APPROACH TO GENITOURINARY SYSTEM, CYSTIC KIDNEY DISEASE AND URINARYTRACT INFECTIONS IN PAEDIATRIC POPULATION

Evaluation of Genitourinary System, Cystic Kidney Diseases, and Urinary Tract Infections DR. AVINASH KUMAR JHA MBBS(GOLD MEDALIST), DNB(PAEDIATRICS), PGPN(BOSTON)

Importance of understanding the genitourinary system Early Diagnosis : Recognizing congenital and acquired genitourinary abnormalities early can prevent complications and improve outcomes. Growth and Development : Proper functioning of the genitourinary system is crucial for normal growth and development. Preventing Chronic Kidney Disease : Early detection and management of genitourinary issues can prevent progression to chronic kidney disease. Preventing Infections : Understanding urinary tract infections and their management is essential to prevent recurrent infections and renal damage. Genetic Counseling : Knowledge of hereditary genitourinary conditions aids in providing genetic counseling and family planning advice. Minimizing Psychological Impact : Addressing and managing urogenital issues can reduce psychological and social impacts on pediatric patients. 7.Guiding Treatment : Accurate assessment and diagnosis guide appropriate treatment plans, including medical and surgical interventions.

KEY ROLES OF GUS

ANATOMY OF GUS

Pediatric Evaluation of the Genitourinary System History Taking: Prenatal and perinatal history. Family history of renal disease. Symptoms: Dysuria, hematuria, frequency, urgency, etc. Physical Examination: Inspection and palpation of the abdomen. Examination of the external genitalia. Blood pressure measurement. Diagnostic Tests and Imaging: Urinalysis, urine culture. Ultrasound, Voiding Cystourethrogram (VCUG), Renal Scintigraphy.

EXAMINATION OF GUS

Examination of the External Genitalia

URINALYSIS Purpose of Urinalysis: To detect and manage urinary tract infections (UTIs). To diagnose and monitor kidney diseases and systemic conditions affecting the kidneys. To screen for metabolic disorders and evaluate hydration status. Visual Inspection: Color: Normal urine color ranges from pale yellow to deep amber, depending on concentration. Abnormal colors (e.g., red, brown, green) can indicate various conditions. Clarity: Normal urine is clear. Cloudiness or turbidity can indicate the presence of cells, bacteria, mucus, or crystals.
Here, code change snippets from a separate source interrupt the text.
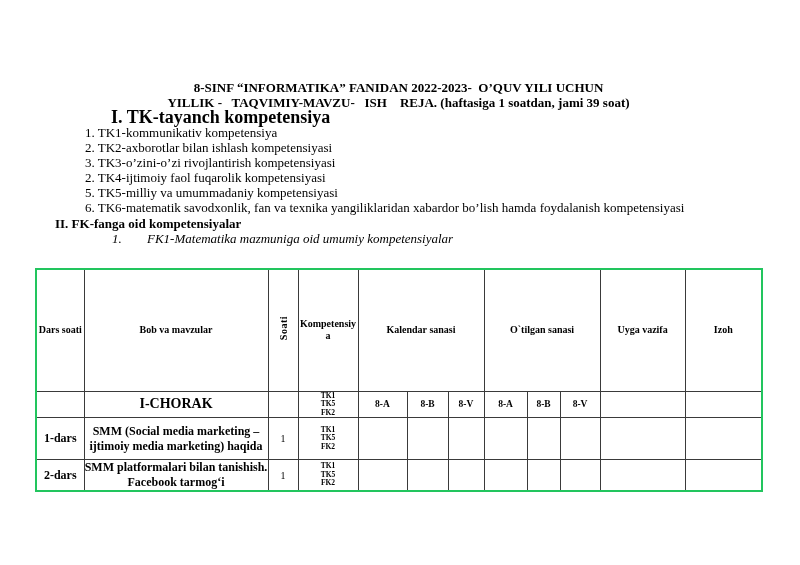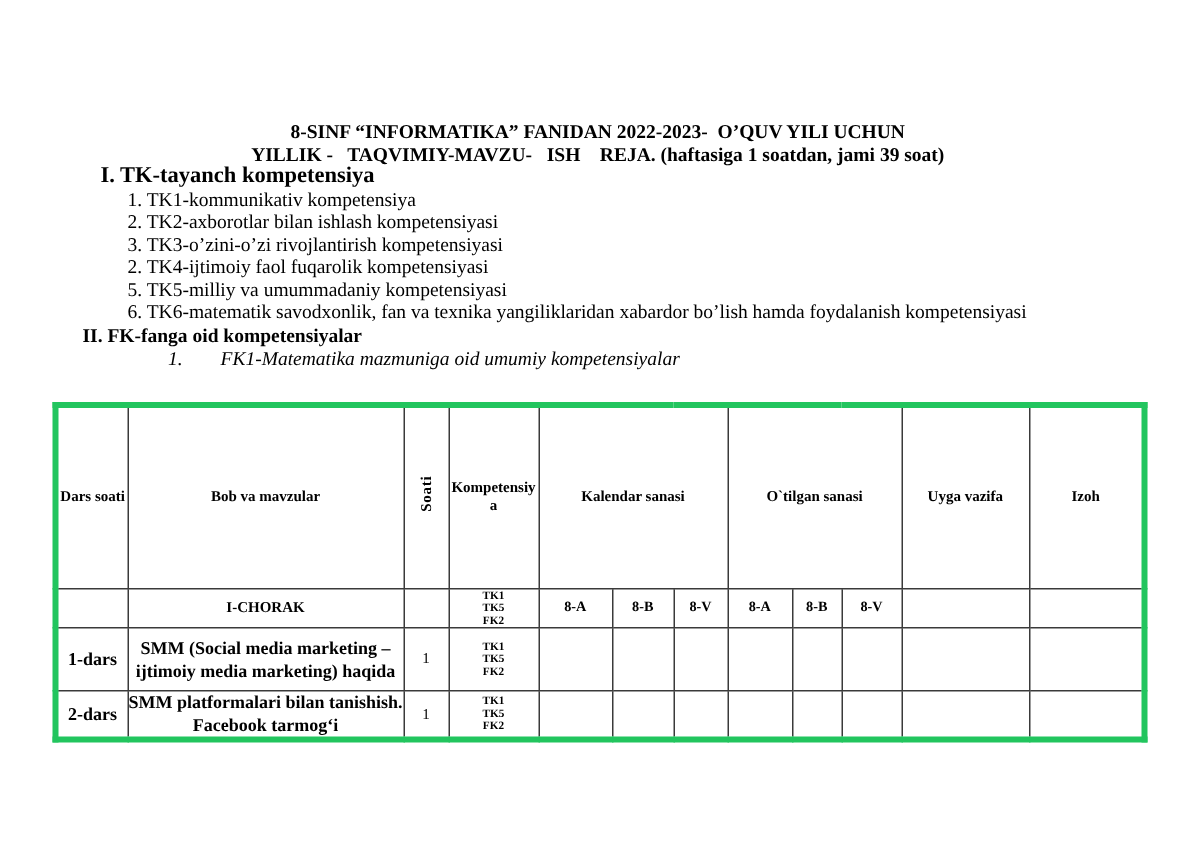--- a/index.html
+++ b/index.html
@@ -8,48 +8,48 @@
     font-family:"Liberation Serif", serif; color:#000;
   }
   .page { position:relative; width:800px; height:565px; background:#fff; overflow:hidden; }
 
   
   .doc-header { position:absolute; left:36px; top:80px; width:725px; }
   .title-line {
     font-weight:bold; font-size:13px; line-height:15px;
     text-align:center; white-space:pre;
   }
-  .tk-heading { font-weight:bold; font-size:15px; line-height:15px; margin-left:31px; }
+  .tk-heading { font-weight:bold; font-size:18px; line-height:15px; margin-left:75px; }
   .tk-item    { font-size:13px; line-height:15px; margin-left:49px; }
   .fk-heading { font-weight:bold; font-size:13px; line-height:15px; margin-left:19px; margin-top:1px; }
   .fk-item    { font-size:13px; line-height:16px; margin-left:76px;font-style:italic; }
   .fk-num     { display:inline-block; width:35px; }
 
   
   table.plan {
     position:absolute; left:35px; top:268px; width:726px;
     border-collapse:collapse; table-layout:fixed;
-    border:4px solid #22c55e;
+    border:2px solid #22c55e;
   }
   table.plan td {
     border:1px solid #3a3a3a; padding:0;
     text-align:center; vertical-align:middle; overflow:hidden;
   }
   tr.r-head   { height:122px; }
   tr.r-chorak { height:25px; }
   tr.r-one    { height:42px; }
   tr.r-two    { height:29px; }
 
   .hc      { font-weight:bold; font-size:10px; line-height:12px; }
   .komp-h  { word-break:break-all; padding:0 3px; }
   .vtext {
     display:inline-block; writing-mode:vertical-rl; transform:rotate(180deg);
     font-weight:bold; font-size:10px; letter-spacing:0.5px;
   }
-  .chorak-cell { font-weight:bold; font-size:10px; }
+  .chorak-cell { font-weight:bold; font-size:14px; }
   .komp-sm {
     font-weight:bold; font-size:7.5px; line-height:8.5px;
     white-space:pre-line;
   }
   .subh { font-weight:bold; font-size:9.5px; }
   .dars-cell { font-weight:bold; font-size:12px;margin-left:35px; }
   .mavzu-cell {
     font-weight:bold; font-size:12px; line-height:15px;
     text-align:left; padding-left:5px; white-space:pre-line;
   }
Dipstick Testing: pH: Normal urine pH ranges from 4.5 to 8. Abnormal pH levels can indicate renal tubular acidosis, infection, or a diet-related issue. Specific Gravity: Normal range is 1.005 to 1.030. It measures urine concentration and can indicate hydration status or kidney function. Protein: Presence of protein (proteinuria) can indicate kidney disease, nephrotic syndrome, or other systemic conditions. Glucose: Presence of glucose (glucosuria) usually indicates diabetes mellitus or a rare kidney condition affecting glucose reabsorption. Ketones: Presence of ketones (ketonuria) indicates fat metabolism, which can occur in diabetes, fasting, or starvation. Blood: Presence of blood (hematuria) can indicate infection, trauma, stones, or glomerular diseases. Leukocyte Esterase: Indicates the presence of white blood cells, suggesting infection or inflammation. Nitrites: Indicates the presence of bacteria that convert nitrates to nitrites, commonly seen in UTIs. Bilirubin and Urobilinogen: Their presence can indicate liver disease or hemolysis.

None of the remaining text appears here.